Industry representatives say the reduction places additional strain on an already challenging operating environment characterised by rising labour costs, supply chain disruption and increasingly unpredictable weather.


Why the reduction?

While DEFRA has not published detailed reasoning for the decrease, the figure appears to reflect the government’s current approach to managing seasonal migration quotas and balancing labour supply with wider immigration policy.


It also follows previous allocations, with the scheme having offered 43,000 horticulture visas for 2025. Although the poultry strand of the scheme remains separate, the horticulture component dominates labour planning for seasonal crops, and the new 2026 figure now shapes growers’ forward-looking labour strategies.


Growers call for flexibility and certainty

Industry groups have urged the government to provide greater flexibility within the scheme and earlier clarity for the season ahead. A key request is for the scheme to allow quicker re-entry of workers between seasons to smooth transitions and maximise labour availability.

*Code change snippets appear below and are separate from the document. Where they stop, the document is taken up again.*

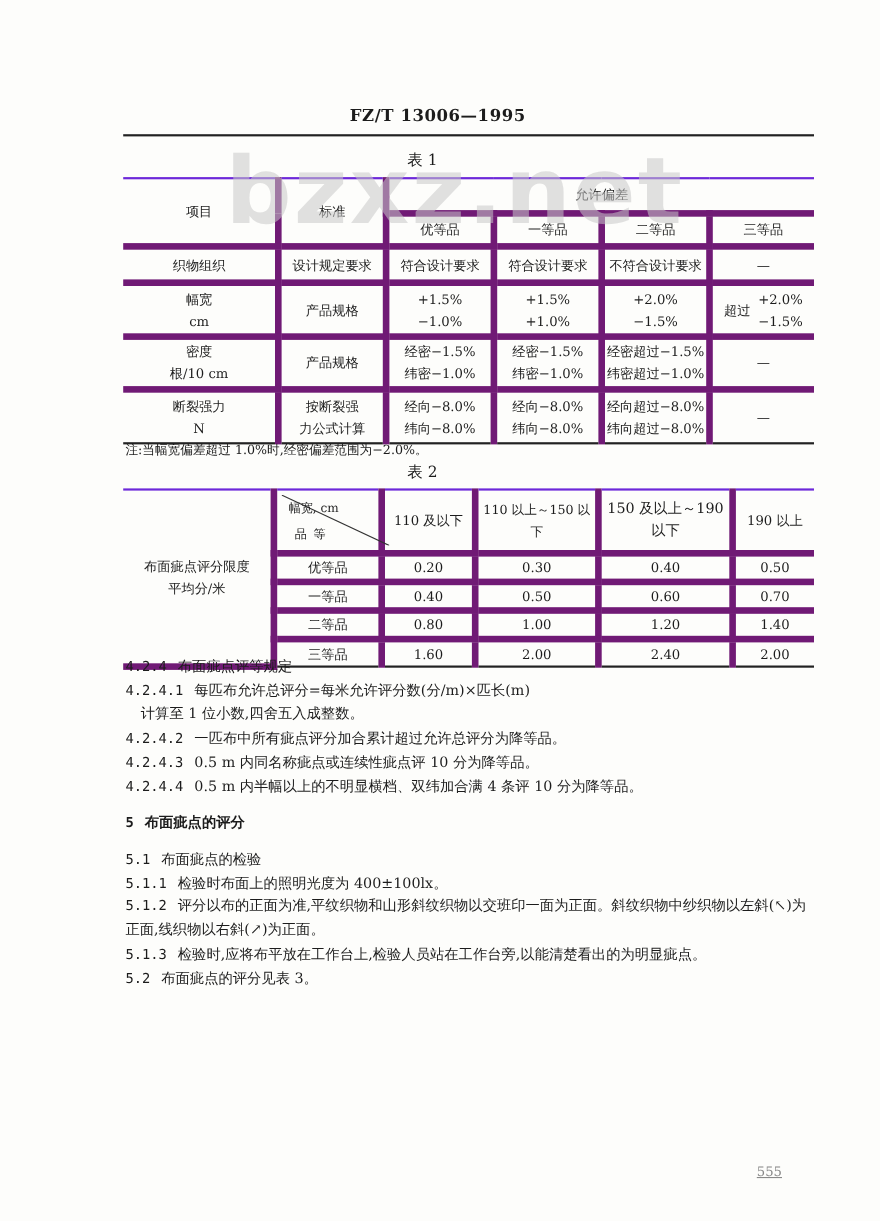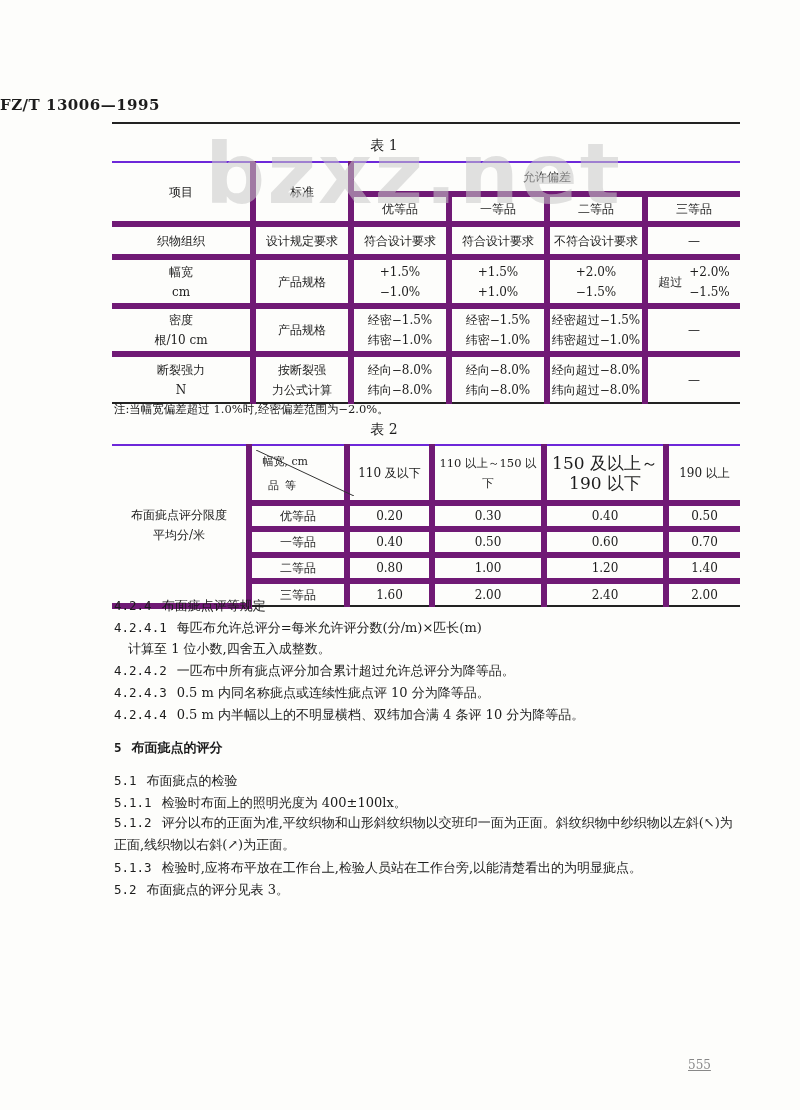--- a/index.html
+++ b/index.html
@@ -7,7 +7,7 @@
   body { position: relative; font-family: "DejaVu Serif", "Liberation Serif", serif; color: #1c1c1c; overflow: hidden; }
   .page { position: absolute; left: 0; top: 0; width: 800px; height: 1110px; }
 
-  .doc-header { position: absolute; left: 0; width: 796px; top: 96px; font-size: 15px; letter-spacing: 0.5px; }
+  .doc-header { position: absolute; left: 0; width: 796px; top: 96px; text-align: center; font-size: 15px; letter-spacing: 0.5px; }
   .doc-header .code { font-weight: bold; font-family: "DejaVu Serif", serif; }
   .hdr-rule { position: absolute; left: 112px; width: 628px; top: 122px; border-top: 2px solid #222; }
 

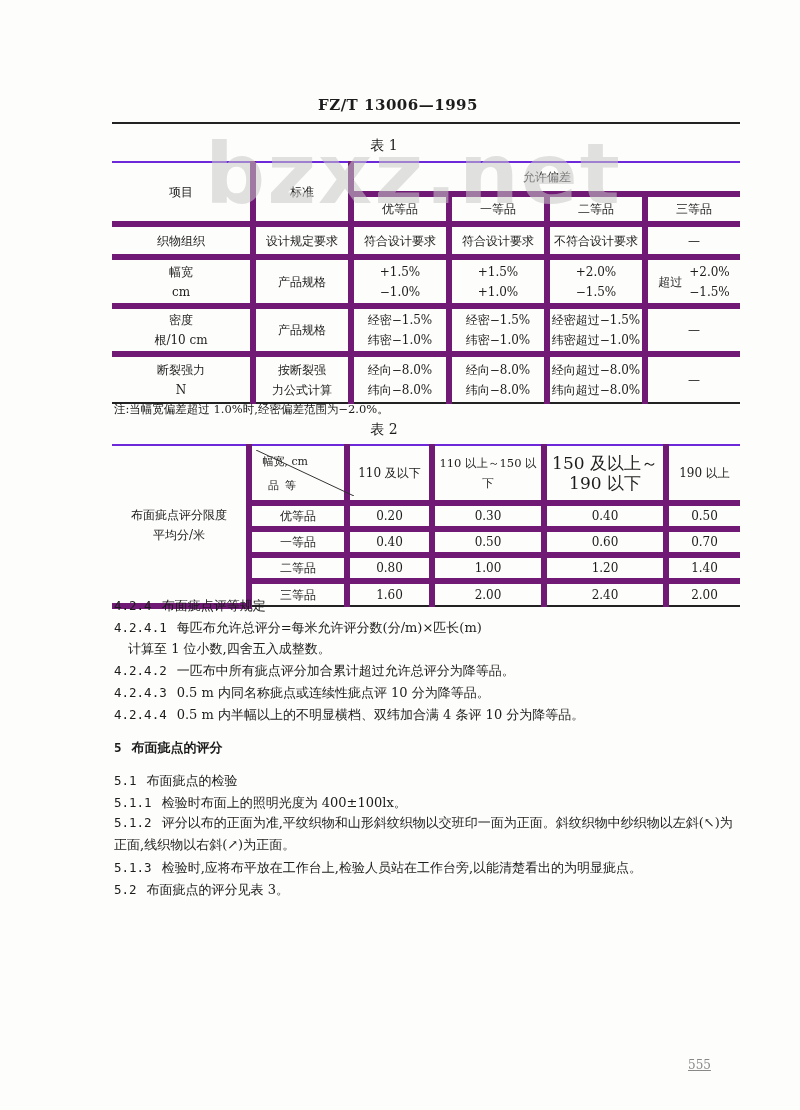--- a/index.html
+++ b/index.html
@@ -188,7 +188,7 @@
       </td>
       <td>110 及以下</td>
       <td style="font-size:11.5px">110 以上～150 以下</td>
-      <td style="font-size:17px">150 及以上～190 以下</td>
+      <td style="font-size:13px">150 及以上～190 以下</td>
       <td class="lastc">190 以上</td>
     </tr>
     <tr style="height:24px">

For sectors such as fresh produce, where timing is critical, the cut may translate into tighter labour margins, possible delays and increased reliance on mechanisation or domestic recruitment.


For wholesalers, suppliers and retailers, the 2026 irrigation, planting and harvesting schedules may need revisiting, particularly for labour-intensive crops. The reduction serves as a reminder that labour remains a critical vulnerability in the fresh produce supply chain, and contingency planning will be essential.


Looking ahead

Growers will now watch closely for whether the scheme’s rules, including re-entry and duration of stay, are adjusted to mitigate the cut. They will also be looking for any additional policy support to smooth labour flows, from housing provision to visa facilitation.


As the 2026 season approaches, forward-thinking businesses are expected to review labour contracts, consider alternative sourcing and continue investing in mechanisation to bolster resilience.